### ACTIVITY
Apart from the images, reproduce every record word for word.

-- Opening Marker --

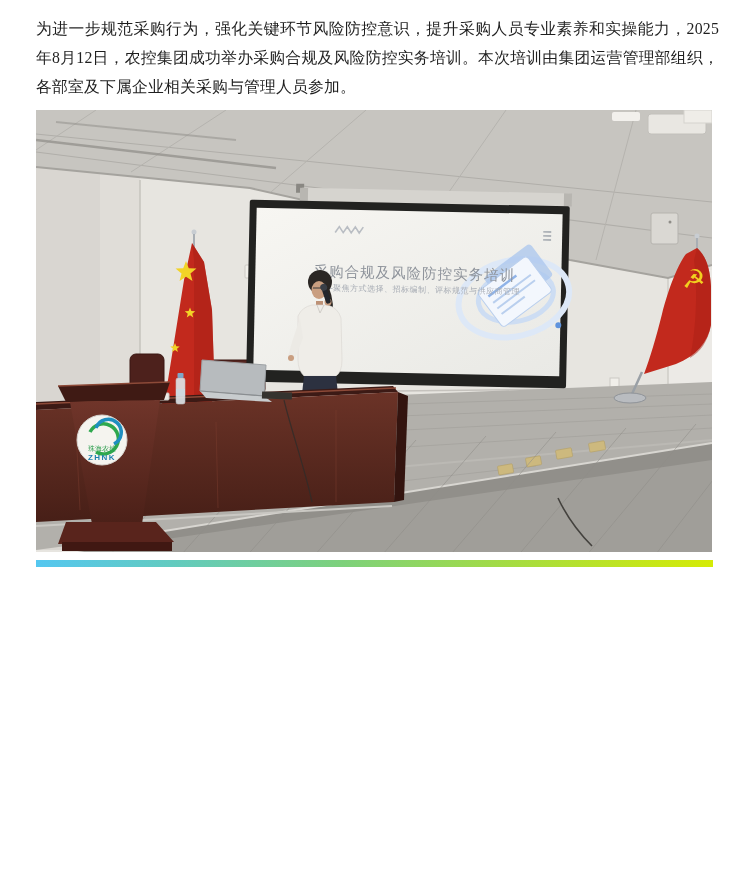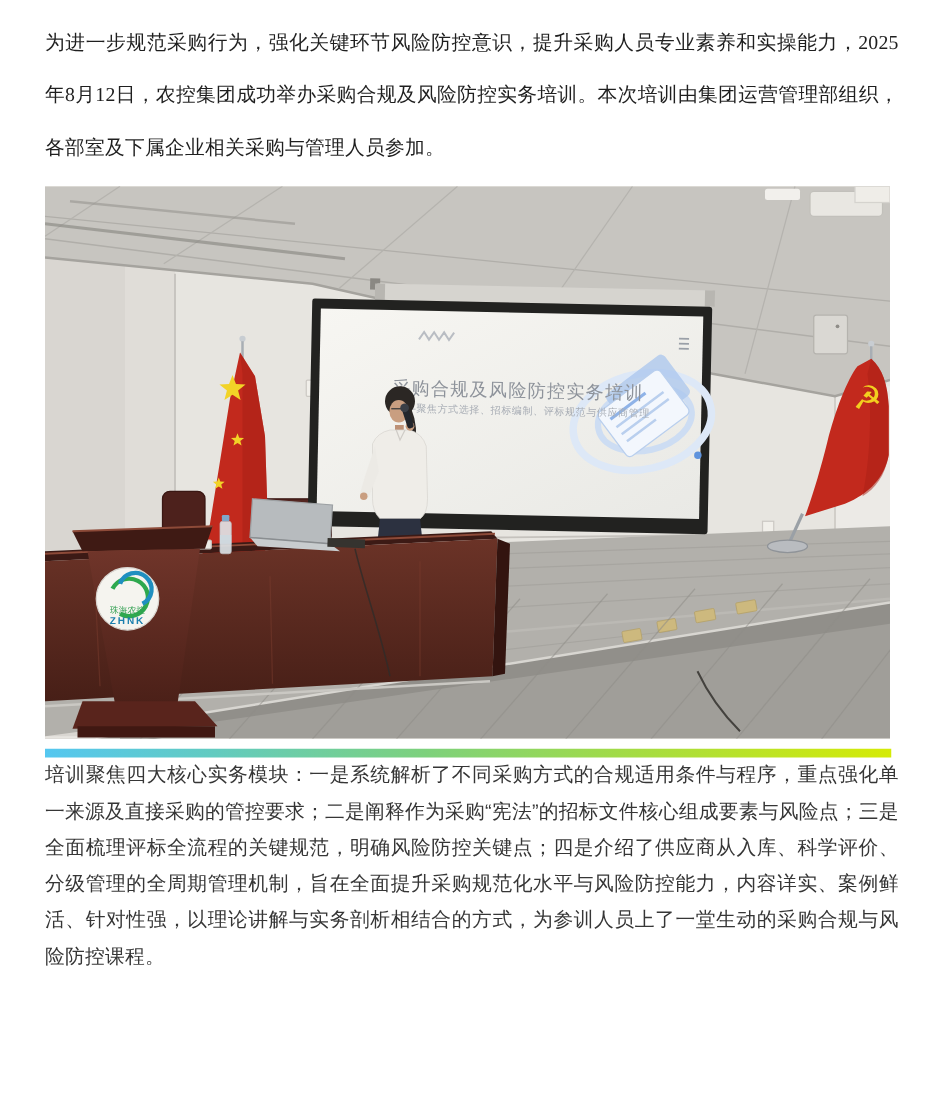--- a/index.html
+++ b/index.html
@@ -11,7 +11,7 @@
   p.para{margin:0;text-align:justify;letter-spacing:.2px;}
   p.serif{
     font-family:"Liberation Serif","DejaVu Serif",serif;
-    font-size:15.8px;line-height:42px;color:#1f1f1f;margin-top:8px;
+    font-size:15.8px;line-height:29px;color:#1f1f1f;margin-top:8px;
   }
   p.sans{
     font-family:"Liberation Sans","DejaVu Sans",sans-serif;

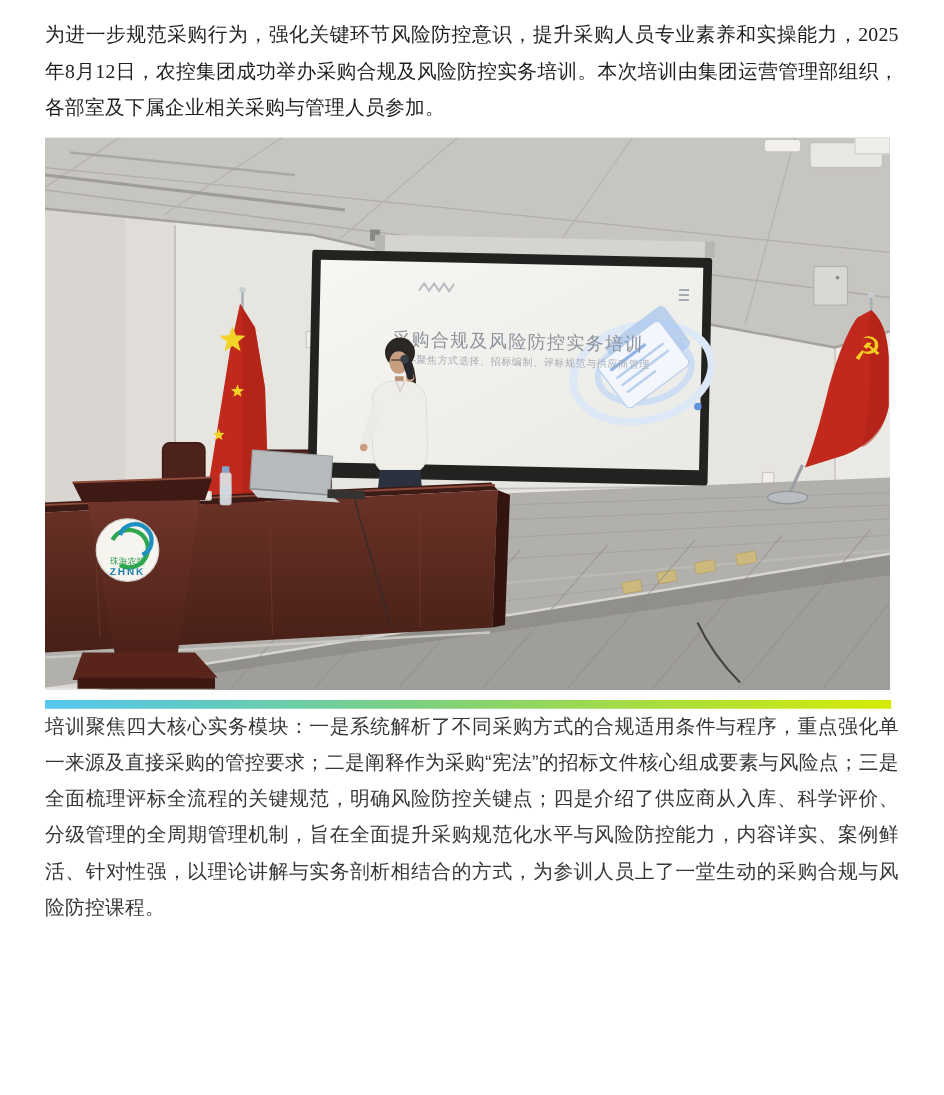--- a/index.html
+++ b/index.html
@@ -240,7 +240,6 @@
 
   <div class="divider"></div>
 
-  <p class="para sans p2">培训聚焦四大核心实务模块：一是系统解析了不同采购方式的合规适用条件与程序，重点强化单一来源及直接采购的管控要求；二是阐释作为采购“宪法”的招标文件核心组成要素与风险点；三是全面梳理评标全流程的关键规范，明确风险防控关键点；四是介绍了供应商从入库、科学评价、分级管理的全周期管理机制，旨在全面提升采购规范化水平与风险防控能力，内容详实、案例鲜活、针对性强，以理论讲解与实务剖析相结合的方式，为参训人员上了一堂生动的采购合规与风险防控课程。</p>
 
 
 </div>

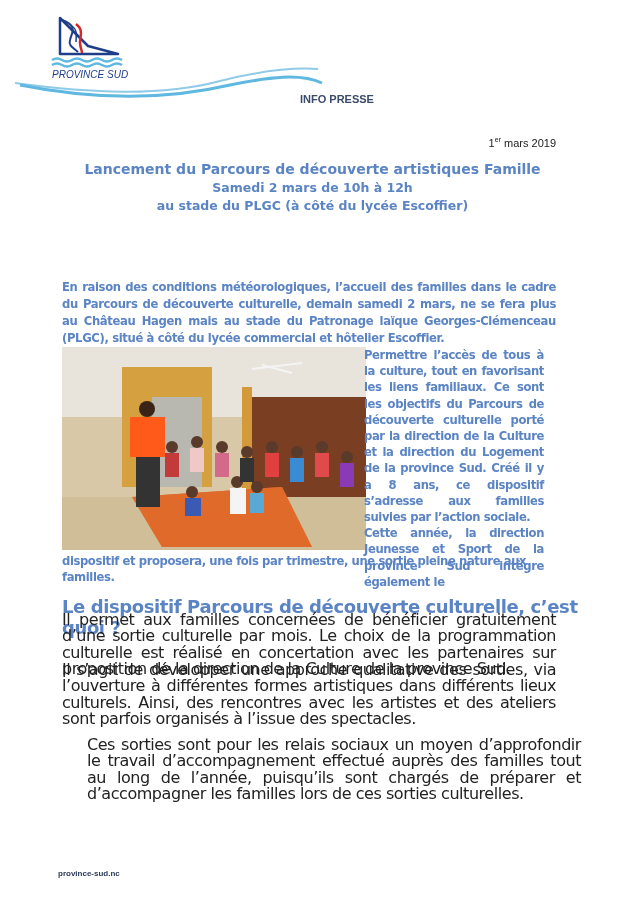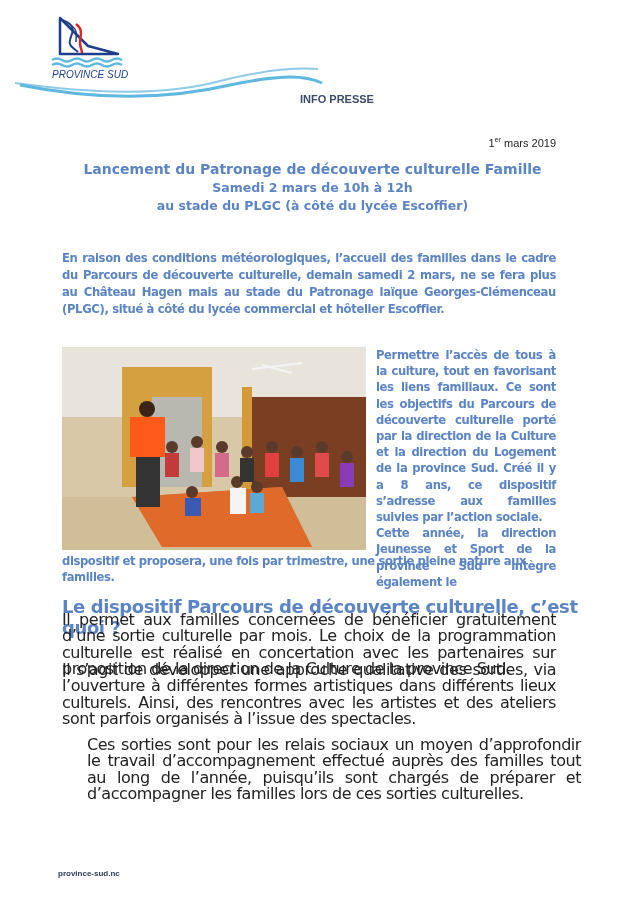--- a/index.html
+++ b/index.html
@@ -48,7 +48,7 @@
 <div class="date"><span>1</span><sup>er</sup><span> mars 2019</span></div>
 
 <div class="titles">
-  <div class="t2">Lancement du Patronage de découverte culturelle Famille</div>
+  <div class="t2">Lancement du Parcours de découverte artistiques Famille</div>
   <div class="t3">Samedi 2 mars de 10h à 12h</div>
   <div class="t4">au stade du PLGC (à côté du lycée Escoffier)</div>
 </div>

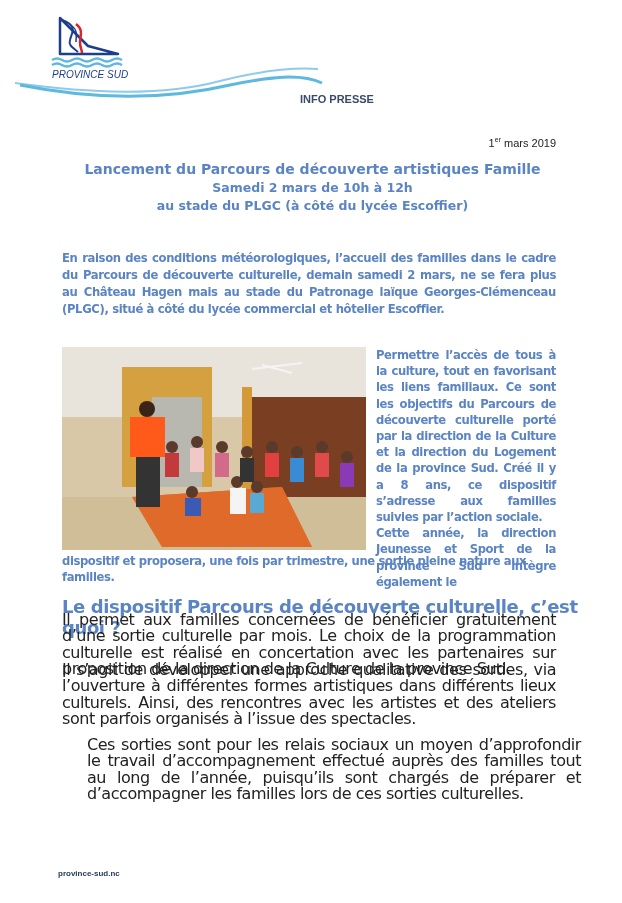--- a/index.html
+++ b/index.html
@@ -14,7 +14,7 @@
   .t2{font-size:14px;line-height:19px;}
   .t3{font-size:12.5px;line-height:18px;}
   .t4{font-size:12.5px;line-height:18px;}
-  .lead{position:absolute;left:62px;top:250px;width:494px;font-size:11.6px;line-height:17px;color:#5b84c4;font-weight:bold;text-align:justify;font-family:"DejaVu Sans",sans-serif;letter-spacing:-0.35px;}
+  .lead{position:absolute;left:62px;top:279px;width:494px;font-size:11.6px;line-height:17px;color:#5b84c4;font-weight:bold;text-align:justify;font-family:"DejaVu Sans",sans-serif;letter-spacing:-0.35px;}
   .photo{position:absolute;left:62px;top:347px;width:304px;height:203px;overflow:hidden;}
   .side{position:absolute;left:376px;top:347px;width:180px;font-size:11.6px;line-height:16.2px;color:#5b84c4;font-weight:bold;text-align:justify;font-family:"DejaVu Sans",sans-serif;letter-spacing:-0.4px;}
   .side p{margin:0;}

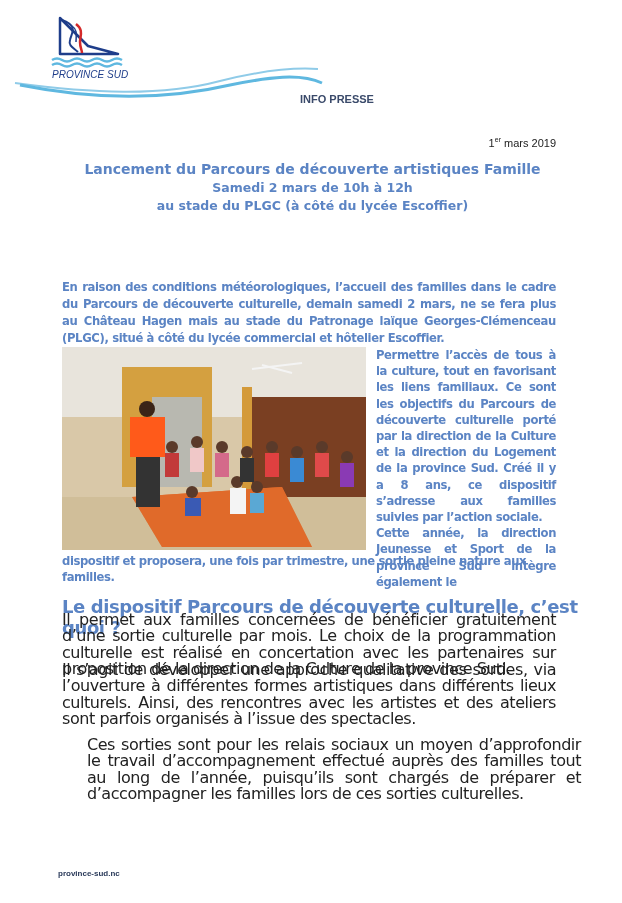--- a/index.html
+++ b/index.html
@@ -16,7 +16,7 @@
   .t4{font-size:12.5px;line-height:18px;}
   .lead{position:absolute;left:62px;top:279px;width:494px;font-size:11.6px;line-height:17px;color:#5b84c4;font-weight:bold;text-align:justify;font-family:"DejaVu Sans",sans-serif;letter-spacing:-0.35px;}
   .photo{position:absolute;left:62px;top:347px;width:304px;height:203px;overflow:hidden;}
-  .side{position:absolute;left:376px;top:347px;width:180px;font-size:11.6px;line-height:16.2px;color:#5b84c4;font-weight:bold;text-align:justify;font-family:"DejaVu Sans",sans-serif;letter-spacing:-0.4px;}
+  .side{position:absolute;left:364px;top:347px;width:180px;font-size:11.6px;line-height:16.2px;color:#5b84c4;font-weight:bold;text-align:justify;font-family:"DejaVu Sans",sans-serif;letter-spacing:-0.4px;}
   .side p{margin:0;}
   .cont{position:absolute;left:62px;top:553px;width:494px;font-size:11.6px;line-height:16px;color:#5b84c4;font-weight:bold;font-family:"DejaVu Sans",sans-serif;letter-spacing:-0.4px;}
   .q{position:absolute;left:62px;top:596px;font-size:18px;color:#5b84c4;font-weight:bold;font-family:"DejaVu Sans",sans-serif;letter-spacing:-0.4px;}

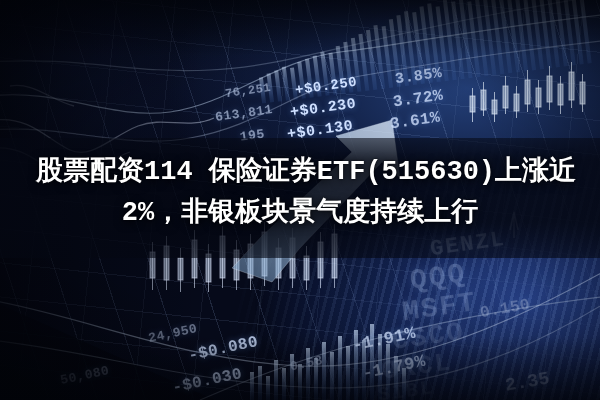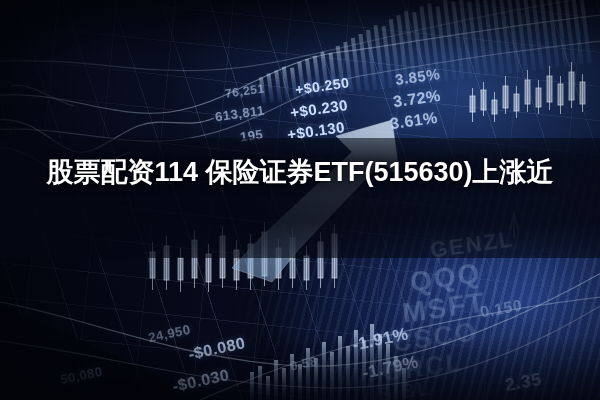--- a/index.html
+++ b/index.html
@@ -8,7 +8,7 @@
     width:600px;height:400px;
     overflow:hidden;
     background:#4c1d95;
-    font-family:Liberation Sans, sans-serif;
+    font-family:Liberation Mono, monospace;
   }
 
   

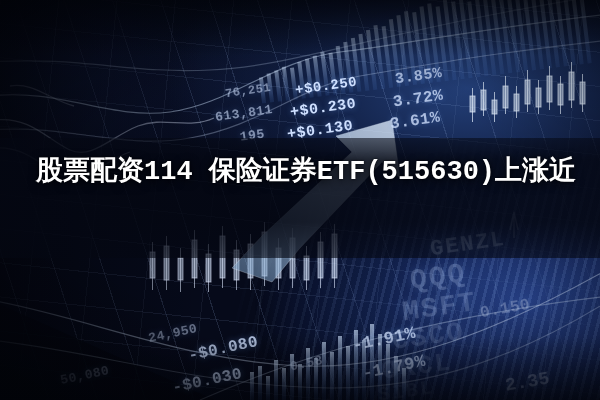--- a/index.html
+++ b/index.html
@@ -322,6 +322,7 @@
 
   <div class="headline">
     <span class="ln">股票配资114 保险证券ETF(515630)上涨近</span>
+    <span class="ln">2%，非银板块景气度持续上行</span>
   </div>
 
 </div>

-- Closing Marker --

### RESULT OF THE EXERCISE
--- a/index.html
+++ b/index.html
@@ -11,7 +11,7 @@
   p.para{margin:0;text-align:justify;letter-spacing:.2px;}
   p.serif{
     font-family:"Liberation Serif","DejaVu Serif",serif;
-    font-size:15.8px;line-height:42px;color:#1f1f1f;margin-top:8px;
+    font-size:15.8px;line-height:29px;color:#1f1f1f;margin-top:8px;
   }
   p.sans{
     font-family:"Liberation Sans","DejaVu Sans",sans-serif;

--- a/index.html
+++ b/index.html
@@ -240,7 +240,6 @@
 
   <div class="divider"></div>
 
-  <p class="para sans p2">培训聚焦四大核心实务模块：一是系统解析了不同采购方式的合规适用条件与程序，重点强化单一来源及直接采购的管控要求；二是阐释作为采购“宪法”的招标文件核心组成要素与风险点；三是全面梳理评标全流程的关键规范，明确风险防控关键点；四是介绍了供应商从入库、科学评价、分级管理的全周期管理机制，旨在全面提升采购规范化水平与风险防控能力，内容详实、案例鲜活、针对性强，以理论讲解与实务剖析相结合的方式，为参训人员上了一堂生动的采购合规与风险防控课程。</p>
 
 
 </div>

--- a/index.html
+++ b/index.html
@@ -48,7 +48,7 @@
 <div class="date"><span>1</span><sup>er</sup><span> mars 2019</span></div>
 
 <div class="titles">
-  <div class="t2">Lancement du Patronage de découverte culturelle Famille</div>
+  <div class="t2">Lancement du Parcours de découverte artistiques Famille</div>
   <div class="t3">Samedi 2 mars de 10h à 12h</div>
   <div class="t4">au stade du PLGC (à côté du lycée Escoffier)</div>
 </div>

--- a/index.html
+++ b/index.html
@@ -14,7 +14,7 @@
   .t2{font-size:14px;line-height:19px;}
   .t3{font-size:12.5px;line-height:18px;}
   .t4{font-size:12.5px;line-height:18px;}
-  .lead{position:absolute;left:62px;top:250px;width:494px;font-size:11.6px;line-height:17px;color:#5b84c4;font-weight:bold;text-align:justify;font-family:"DejaVu Sans",sans-serif;letter-spacing:-0.35px;}
+  .lead{position:absolute;left:62px;top:279px;width:494px;font-size:11.6px;line-height:17px;color:#5b84c4;font-weight:bold;text-align:justify;font-family:"DejaVu Sans",sans-serif;letter-spacing:-0.35px;}
   .photo{position:absolute;left:62px;top:347px;width:304px;height:203px;overflow:hidden;}
   .side{position:absolute;left:376px;top:347px;width:180px;font-size:11.6px;line-height:16.2px;color:#5b84c4;font-weight:bold;text-align:justify;font-family:"DejaVu Sans",sans-serif;letter-spacing:-0.4px;}
   .side p{margin:0;}

--- a/index.html
+++ b/index.html
@@ -16,7 +16,7 @@
   .t4{font-size:12.5px;line-height:18px;}
   .lead{position:absolute;left:62px;top:279px;width:494px;font-size:11.6px;line-height:17px;color:#5b84c4;font-weight:bold;text-align:justify;font-family:"DejaVu Sans",sans-serif;letter-spacing:-0.35px;}
   .photo{position:absolute;left:62px;top:347px;width:304px;height:203px;overflow:hidden;}
-  .side{position:absolute;left:376px;top:347px;width:180px;font-size:11.6px;line-height:16.2px;color:#5b84c4;font-weight:bold;text-align:justify;font-family:"DejaVu Sans",sans-serif;letter-spacing:-0.4px;}
+  .side{position:absolute;left:364px;top:347px;width:180px;font-size:11.6px;line-height:16.2px;color:#5b84c4;font-weight:bold;text-align:justify;font-family:"DejaVu Sans",sans-serif;letter-spacing:-0.4px;}
   .side p{margin:0;}
   .cont{position:absolute;left:62px;top:553px;width:494px;font-size:11.6px;line-height:16px;color:#5b84c4;font-weight:bold;font-family:"DejaVu Sans",sans-serif;letter-spacing:-0.4px;}
   .q{position:absolute;left:62px;top:596px;font-size:18px;color:#5b84c4;font-weight:bold;font-family:"DejaVu Sans",sans-serif;letter-spacing:-0.4px;}

--- a/index.html
+++ b/index.html
@@ -8,7 +8,7 @@
     width:600px;height:400px;
     overflow:hidden;
     background:#4c1d95;
-    font-family:Liberation Sans, sans-serif;
+    font-family:Liberation Mono, monospace;
   }
 
   

--- a/index.html
+++ b/index.html
@@ -322,6 +322,7 @@
 
   <div class="headline">
     <span class="ln">股票配资114 保险证券ETF(515630)上涨近</span>
+    <span class="ln">2%，非银板块景气度持续上行</span>
   </div>
 
 </div>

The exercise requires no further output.